Something we all have to do at one point or another is parse a file. Usually, it's simple enough. Import a parser for JSON, CSV, TOML, or whatever and run parser.parse(file). The same holds true for writing one of these tried and true formats, but sometimes that doesn't cut it.

In some instances, we need to use our own special format whether that's to save disk space, improve read/write times, delay loading of certain data, improve human readability, or our boss just hates us—the possibilities are truly endless. In other cases, we might not need our own special format per say. Instead we need to write specific data to disk to be retrieved later on. Think serialization. In this latter case, your best bet is probably to just use any off-the-shelf, tried and true format, and my following tip applies just as much to this simpler case.

Every single time you write a reader, you should also be writing a writer and vice versa.

A cautionary tale

When I started my work at Verizon, one of my first tasks involved working on the camera calibration system. Essentially, we had all kinds of fun OpenCV code to find the positions and orientations of 32 cameras (16 stereo pairs) from a few pictures of a structured target. After all that hard work was done, we wrote out the camera data to a file with a little snippet that looked something like this.

std::ofstream fileOut("cameras.json");
for (auto const& camera : cameras) {
  fileOut
  << "{\n"
  << "  Id: " << camera.id << "\n"
  << "  Position: " << camera.position << "\n"
  << "  Rotation: " << camera.rotation << "\n"
  << "}\n"
}

Then, in a completely separate application with a completely separate repo, we would inline a reader for this file with all the ugly logic that entails. They had been doing this for years by the time I arrived.

Within weeks of starting the job, I noticed a pattern. Every morning, Engineer A runs a test. Everything is broken. Engineer A debugs and finds that the application breaks as soon as we load the calibration file (Running the debugger was actually required, since no errors were printed or logged for this case). Then, Engineer A mentions the problem to Engineer B. Finally, Engineer B looks into it and tells Engineer A they need to be parsing a new item that was added the previous day. This was an every day occurrence.

A resolution to our story

It's first important to understand what went so horribly wrong in the scenario above. First of all, we had a custom file format (i.e. no JSON, YAML, XML, etc). It was a format extremely reminiscent of JSON, but it broke a few rules and so was custom nonetheless. This isn't that big of a deal since like I said before, sometimes there's a benefit to having your own file format. However, in this case, there was no real reason. It's just how it was done at the time—most likely hacked together during R&D as there was a lot of that on this team, semi-understandably.

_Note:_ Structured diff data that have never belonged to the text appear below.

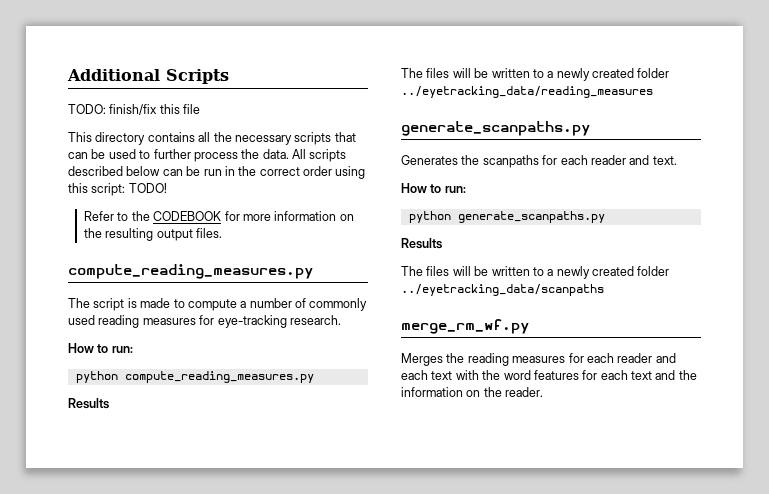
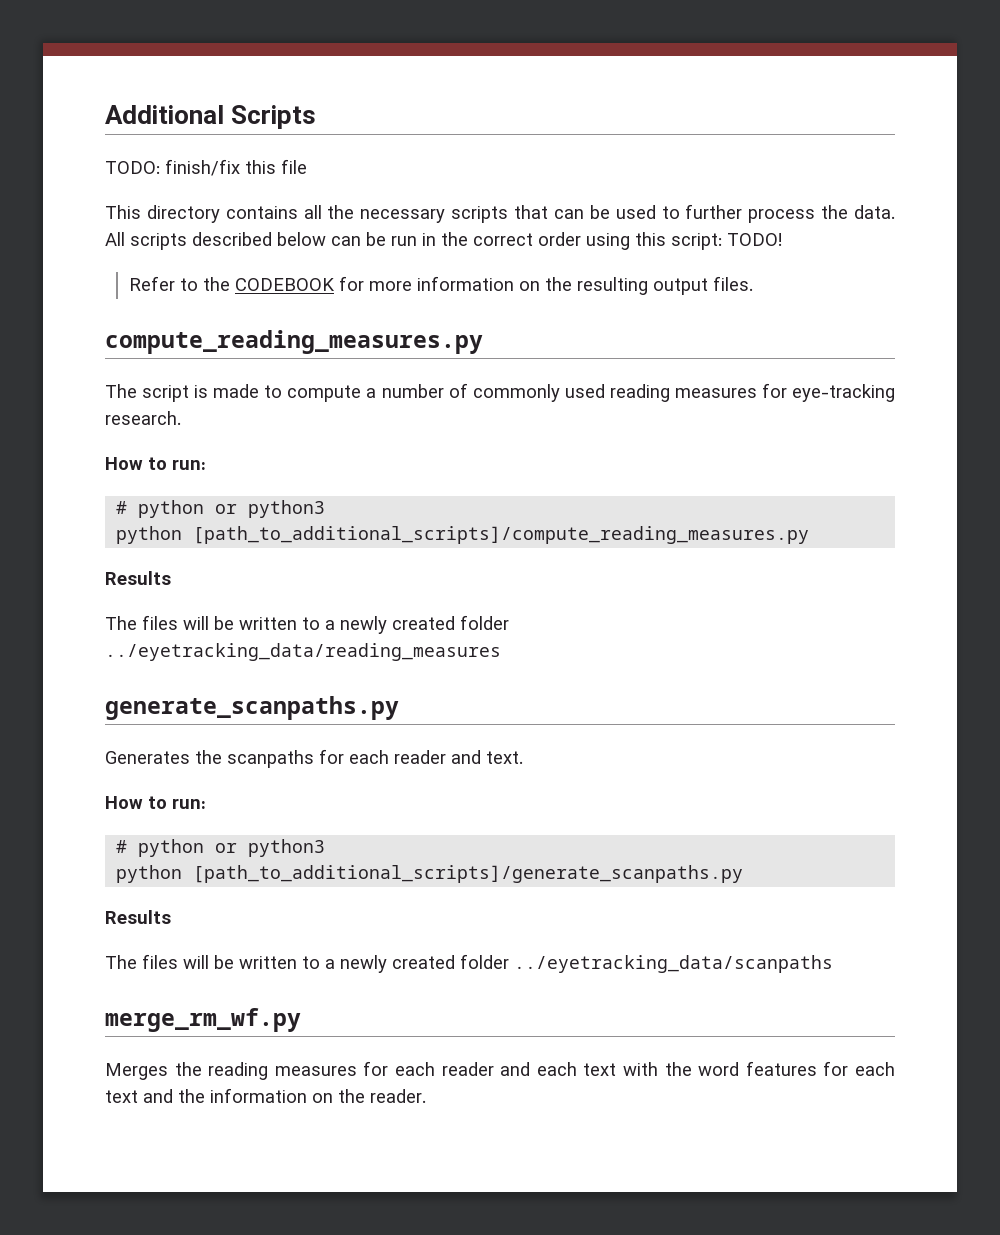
  The script is made to compute a number of commonly used reading measures for eye-tracking research.
  How to run:
- python compute_reading_measures.py
+ # python or python3
+ python [path_to_additional_scripts]/compute_reading_measures.py
  Generates the scanpaths for each reader and text.
  How to run:
- python generate_scanpaths.py
+ # python or python3
+ python [path_to_additional_scripts]/generate_scanpaths.py

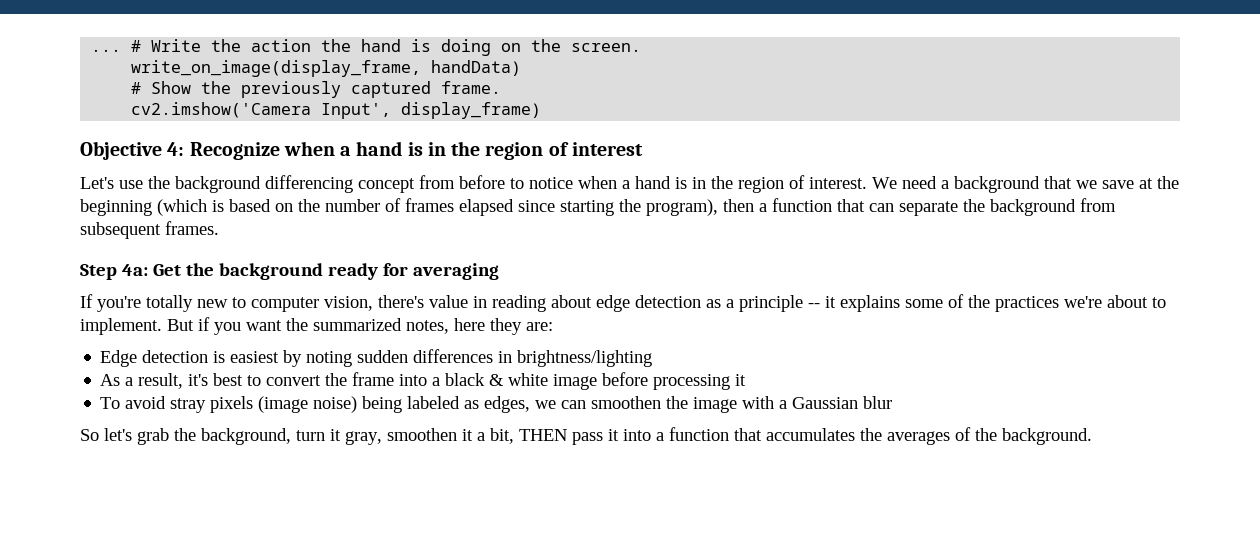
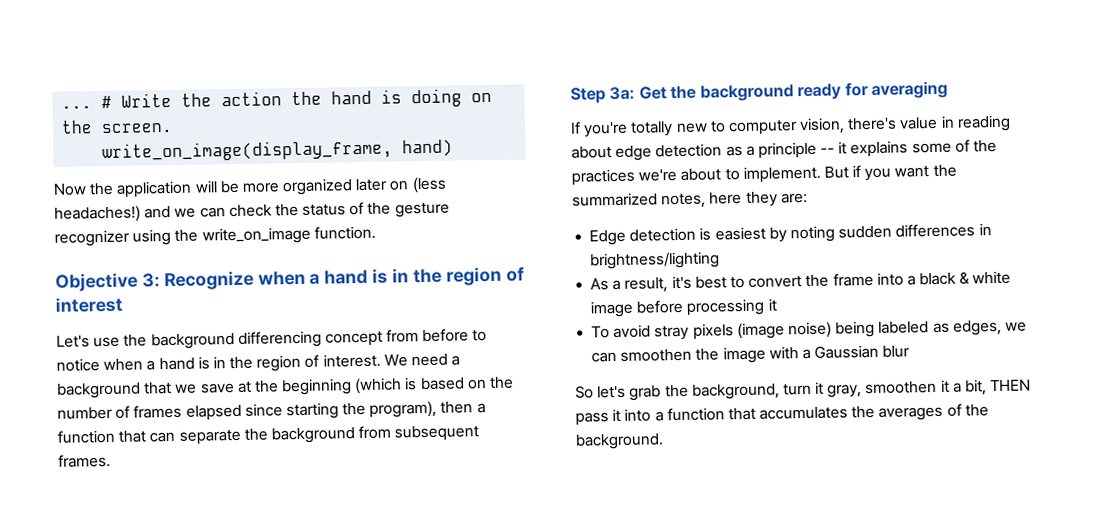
- write_on_image(display_frame, handData)
- # Show the previously captured frame.
- cv2.imshow('Camera Input', display_frame)
+ write_on_image(display_frame, hand)
+ Now the application will be more organized later on (less headaches!) and we can check the status of the gesture recognizer using the write_on_image function.
- Objective 4: Recognize when a hand is in the region of interest
+ Objective 3: Recognize when a hand is in the region of interest
- Step 4a: Get the background ready for averaging
+ Step 3a: Get the background ready for averaging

The other, far more sever issue was a lack of synchronization between the reader and writer code. Being in separate code bases, one could easily be updated without the other, creating a bug from that point.

Finally, as any good software engineer should already be aware, code needs to be tested! Furthermore, code should be written with testing in mind. A test case could have picked this problem up in the build early on before we ever deployed to our testing environment. Of course, given the architecture of the old code, testability wasn't exactly built in.

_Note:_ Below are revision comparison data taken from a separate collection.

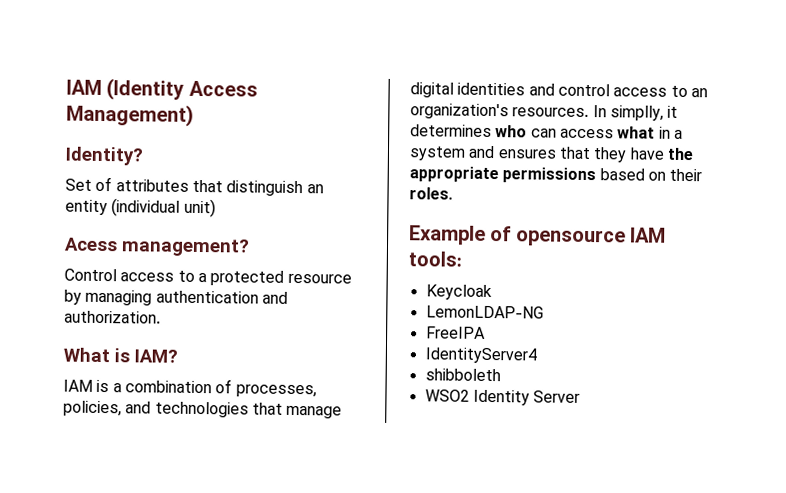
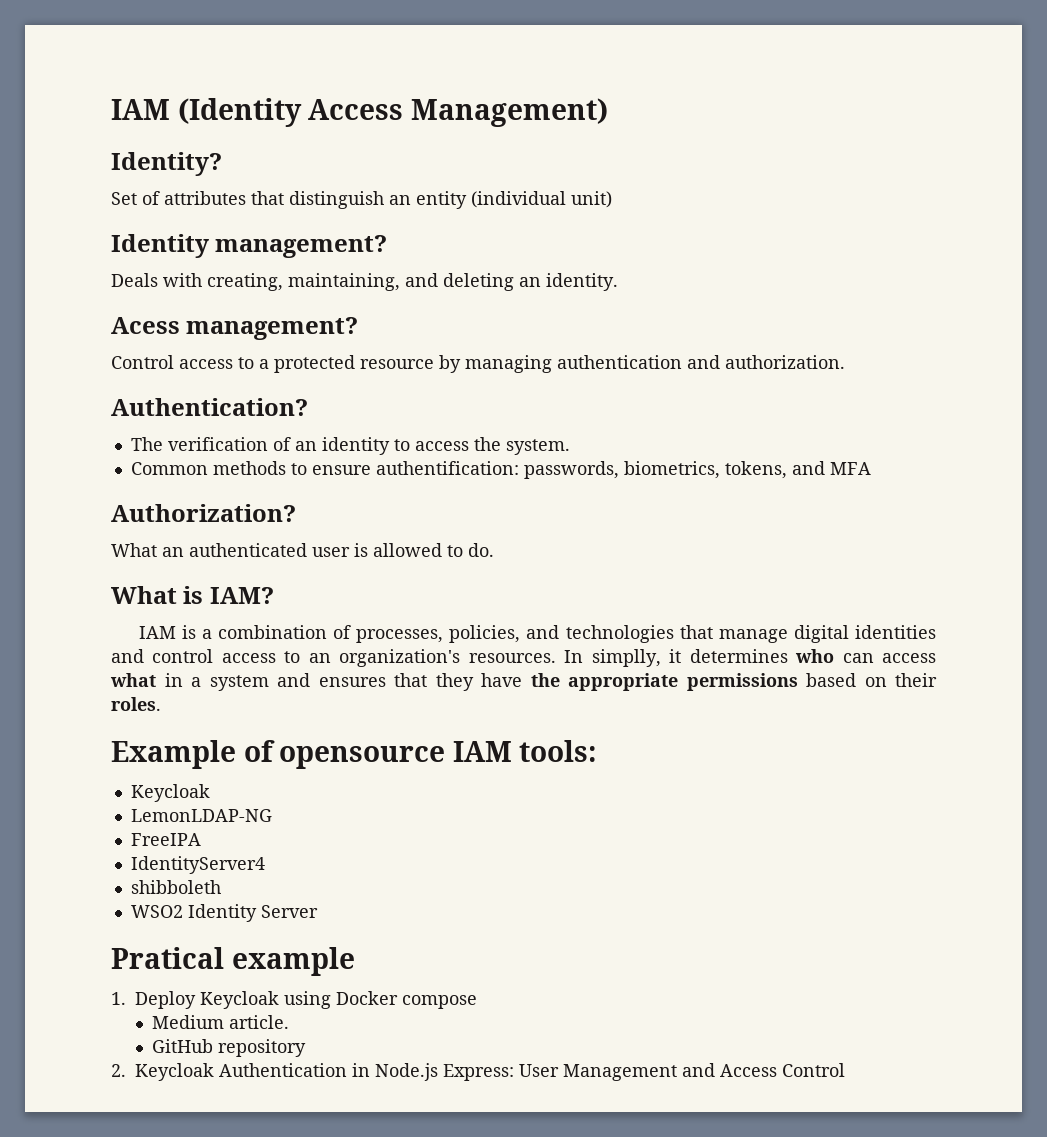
+ Identity management?
+ Deals with creating, maintaining, and deleting an identity.
+ Authentication?
+ The verification of an identity to access the system.
+ Common methods to ensure authentification: passwords, biometrics, tokens, and MFA
+ Authorization?
+ What an authenticated user is allowed to do.
+ Pratical example
+ 1. Deploy Keycloak using Docker compose
+ Medium article.
+ GitHub repository
+ 2. Keycloak Authentication in Node.js Express: User Management and Access Control

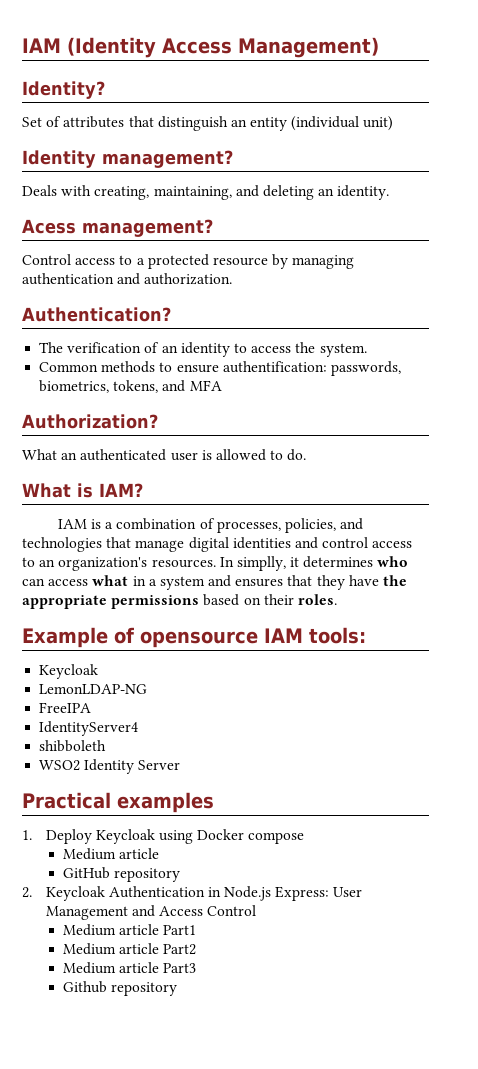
- Pratical example
+ Practical examples
  1. Deploy Keycloak using Docker compose
- Medium article.
+ Medium article
+ Medium article Part1
+ Medium article Part2
+ Medium article Part3
+ Github repository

Use an industry standard format

My answer to the former part of this problem was to grab an off-the-shelf open source JSON parser. More specifically, I landed on nlohmann-json. Using nlohmann-json takes care of most of the dirty work for JSON formatting. All you have to do is tell it how to represent your specific type. The library even includes a few macros to specify JSON formats for simple structs automatically. My case was a bit more complicated, so I needed to manually define the fields. All that aside, now what we essentially had was the following.

// Write
std::ofstream fileOut("cameras.json");
fileOut << nlohmann::json(cameras).dump(2);
// Read
std::ifstream fileIn("cameras.json");
auto const cameras = fileIn.parse(fileIn);

Notice, by specifying the JSON representation for nlohmann-json (not shown here), we get the writer and reader code pretty much for free, which is where the final piece of our fix comes in.

Keep reader and writer code together

If our camera calibration library generates a certain kind of file, there's really no reason we should expect someone else to just know how to parse that file. Instead, we exposed a set of public objects in our calibration library's interface and added public methods to read and write those objects. This way, any application that uses this file type just needs to add the calibration library as a dependency. In organizing our code this way, we always keep our reader and writer in sync.

A note on testing

Something to notice about this approach is that it becomes extremely simple to test your file parsers. First off, how do we know a reader/writer set is any good? Simple. The test body looks something like the following pseudocode, which is to say, your object should be able to go from object to string (or raw bytes) and back completely unchanged.

assert(A == ClassA::from_string(A.to_string()));

TLDR;

  • If you don't need a custom file format, don't create one.

  • If you make a file reader, make the writer too!

    • This keeps all of the serialization and/or formatting details in one place.

    • This also makes testing extremely simple.